New Grounding Results
In this post I detailed a different (and hopefully better) grounding requirement for an AI logic. I've now come up with a logic that satisfies the requirement, based on the speculations in that post.
This logic is nicely simple. All I do is add lambda calculus to first-order logic. The lambda calculus is used as a new way of notating terms, acting like function-symbols act normally. The difference is that lambda-calculus is able to uniquely define computations, while normal function symbols cannot.
The reason first-order logic cannot uniquely define computations is that it cannot rule out nonstandard interpretations. Let's say we try to define some method of computation (such as lambda calculus, Turing machines, etc.). Determining the next step in the computation is always very simple; it wouldn't be a very useful definition of computation otherwise. And since a computation is nothing but a series of these simple steps, it might seem like all we need to do is define what happens in a single step. Once we do that, the logic knows what to do next at each stage, and can carry any particular computation from start to finish without error.
The problem here is that we are only specifying what the computation does do, not what it doesn't. In other words, the first-order logic will carry out the computation correctly, but it will not "know" that the steps it is taking are the only steps the computation takes, or that the result it gets is the only result of that computation. This may sound inane, but first-order logic makes no assumptions. It only knows what we tell it.

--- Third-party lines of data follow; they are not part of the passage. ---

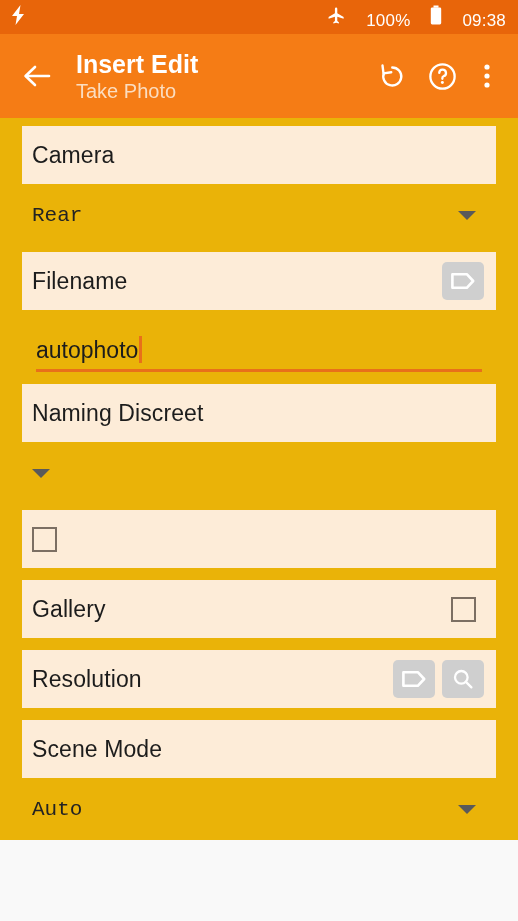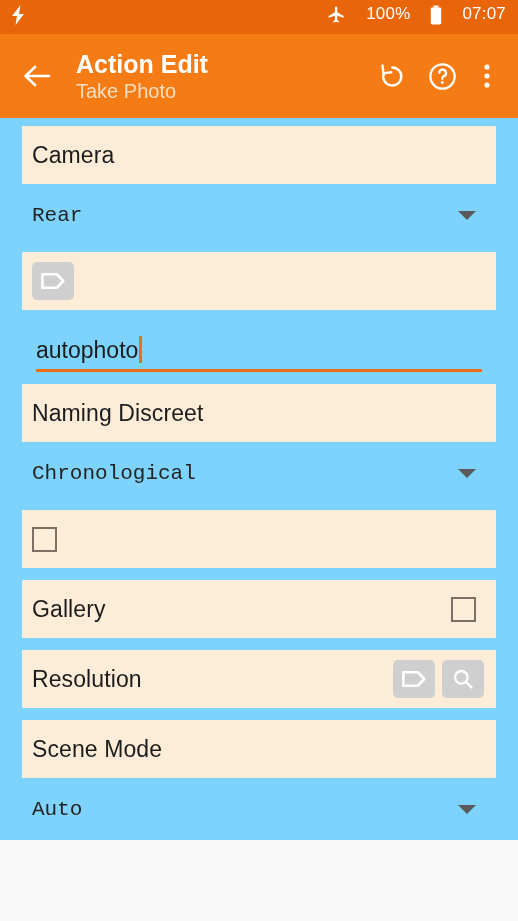--- a/index.html
+++ b/index.html
@@ -30,7 +30,7 @@
   .status-right {
     margin-left: auto;
     display: flex;
-    align-items: flex-start;
+    align-items: flex-end;
     gap: 20px;
   }
   .status-text {

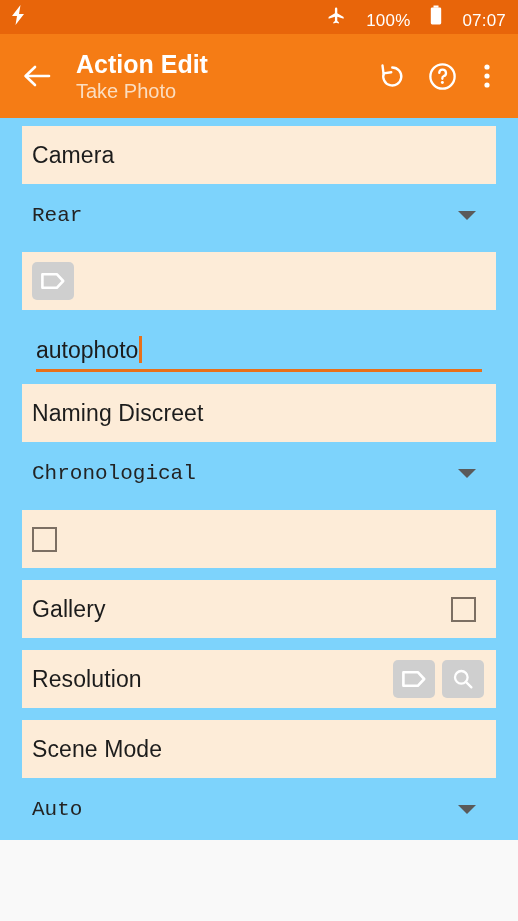--- a/index.html
+++ b/index.html
@@ -242,7 +242,7 @@
         <rect x="0.8" y="2.4" width="10.4" height="17" rx="1.4" fill="#ffffff"></rect>
       </svg>
     </span>
-    <span class="status-text">07:07</span>
+    <span class="status-text">09:38</span>
   </div>
 </div>
 

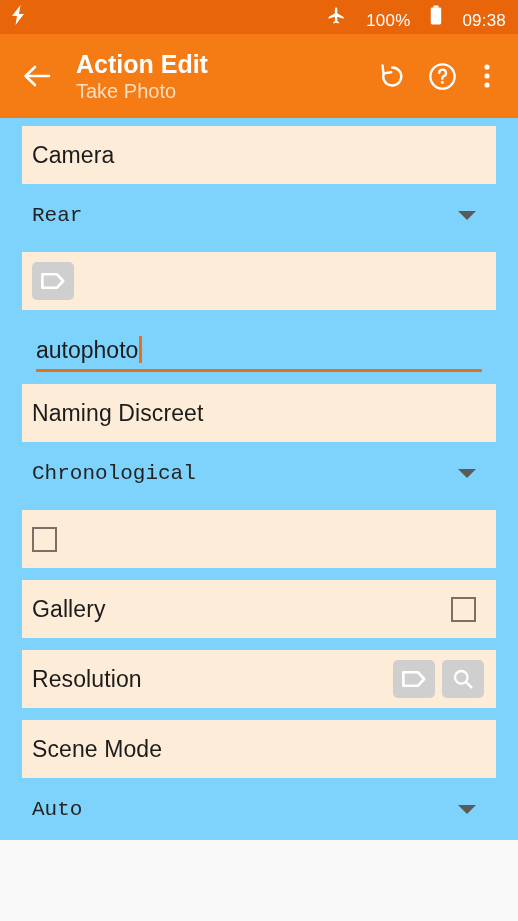--- a/index.html
+++ b/index.html
@@ -257,7 +257,7 @@
   </div>
 
   <div class="title-block">
-    <div class="title-main">Action Edit</div>
+    <div class="title-main">Insert Edit</div>
     <div class="title-sub">Take Photo</div>
   </div>
 

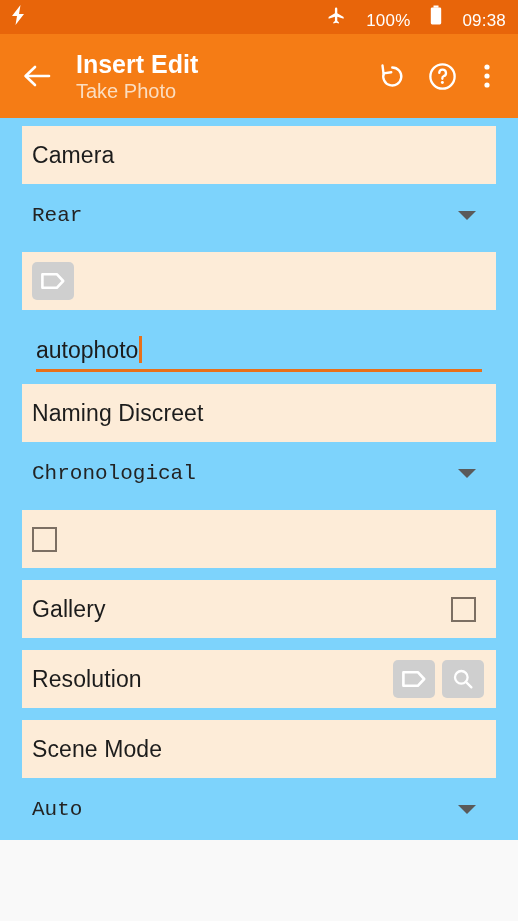--- a/index.html
+++ b/index.html
@@ -102,7 +102,7 @@
 
   
   .form {
-    background: #7dd3fc;
+    background: #eab308;
     padding-top: 8px;
   }
 

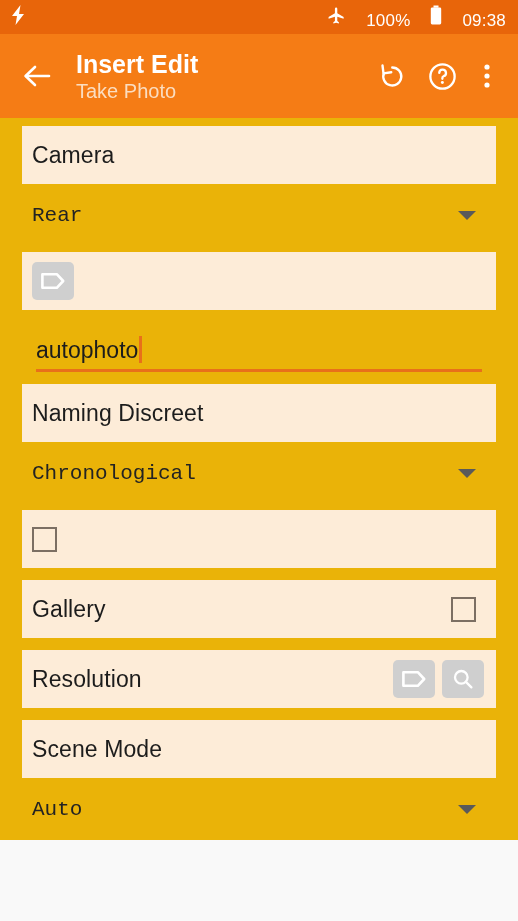--- a/index.html
+++ b/index.html
@@ -300,6 +300,7 @@
   <div class="gap-xs"></div>
 
   <div class="label-bar">
+    <span class="label-text">Filename</span>
     <span class="trailing">
       <span class="icon-btn">
         <svg width="26" height="20" viewBox="0 0 26 20" aria-hidden="true">

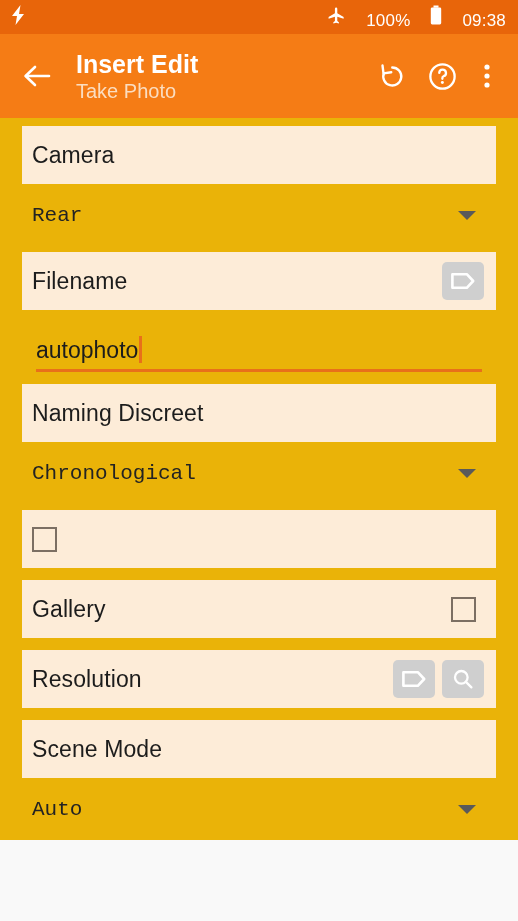--- a/index.html
+++ b/index.html
@@ -322,7 +322,6 @@
     <span class="label-text">Naming Discreet</span>
   </div>
   <div class="value-row">
-    <span class="value-text">Chronological</span>
     <span class="caret"></span>
   </div>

The problem is, with just first-order logic, there is no way to say what we need to here. If there was an "and that's all" operator, we could list the positive facts about computations, and say "that's all". The logic would then know that any computational step not derivable from those basic steps never happens. But there is no such operator. I can tell it various things about what the computation does not do, but I will never finish my list.
Another way of putting this is that we can positively characterize computation, but we cannot negatively characterize it. Why not? Well, first-order logic is complete; this means that the rules of deduction can find all implications of statements we make. If we were able to state all negative facts, it would be able to find all consequences of them. But this would go against fundamental facts of computation. In particular, we know there is no way of deducing which computations eventually halt. If computations could be totally negatively characterized in a complete logic like first-order logic, the deduction rules would be capable of telling us this. So, this must be impossible.
In a sense, the reason we can't characterize computations negatively is because first-order logic has an open-world assumption. This means that if the deduction rules do not prove a statement true or false, it could be either. This is as opposed to a closed-world assumption, which would mean that if a statement is not proven true, it must be false.
So how does inserting lambda calculus into the mess help?
Lambda calculus is sufficiently closed to solve the problem. While a first-order theory can be added to without changing the meaning of what's already been stated, a program (stated in lambda calculus) cannot be altered freely. If we modify it, we simply have a different program on our hands. This means we can completely characterize many things that first-order logic alone cannot.
Fleshing out some more details of the logic:
-The deduction system should be a mix of a regular first-order deduction system, and a set of rules for the normal manipulation of the lambda calculus. This is as opposed to axioms describing how to manipulate the lambda calculus. Axioms would be in first-order logic and would therefore do us no good in terms of my grounding requirement, because they would not negatively characterize. The rules negatively characterize because they cannot be added to. (This is a petty distinction in a way; in practice, it wouldn't matter much, since nobody would add more facts to a running system concerning the lambda-calculus manipulation. But they could, and the system would accept these facts, whereas they can't add new rules without changing the system.)
-There is a question about how much to tell the first-order logic about its embedded lambda calculus. We could tell it nothing. But it seems practical for the system to have explicit first-order knowledge about the lambda-terms, so that it could deduce some facts about their manipulation (perhaps deducing facts about the results of certain calculations more quickly than could be explicitly checked by running all of those calculations). However, I have already said that we could keep telling the system more and more facts about computation, and yet never finish. So where do we stop? I have two ideas here. First, it seems reasonable to tell the system only the positive facts about the lambda calculus, since the negative ones are the ones that cause trouble. A few basic negative facts could be added at whim, if desired. This is very flexible. Second, we do not need to limit ourselves to first-order logic. We have lambda calculus at our disposal, and we can use it! In addition to placing the rules of manipulation outside of the system, as deduction rules, we could encode them within the system, using lambda calculus. This would allow the system to "know the deduction rules" despite it being impossible to completely characterize them in first-order logic.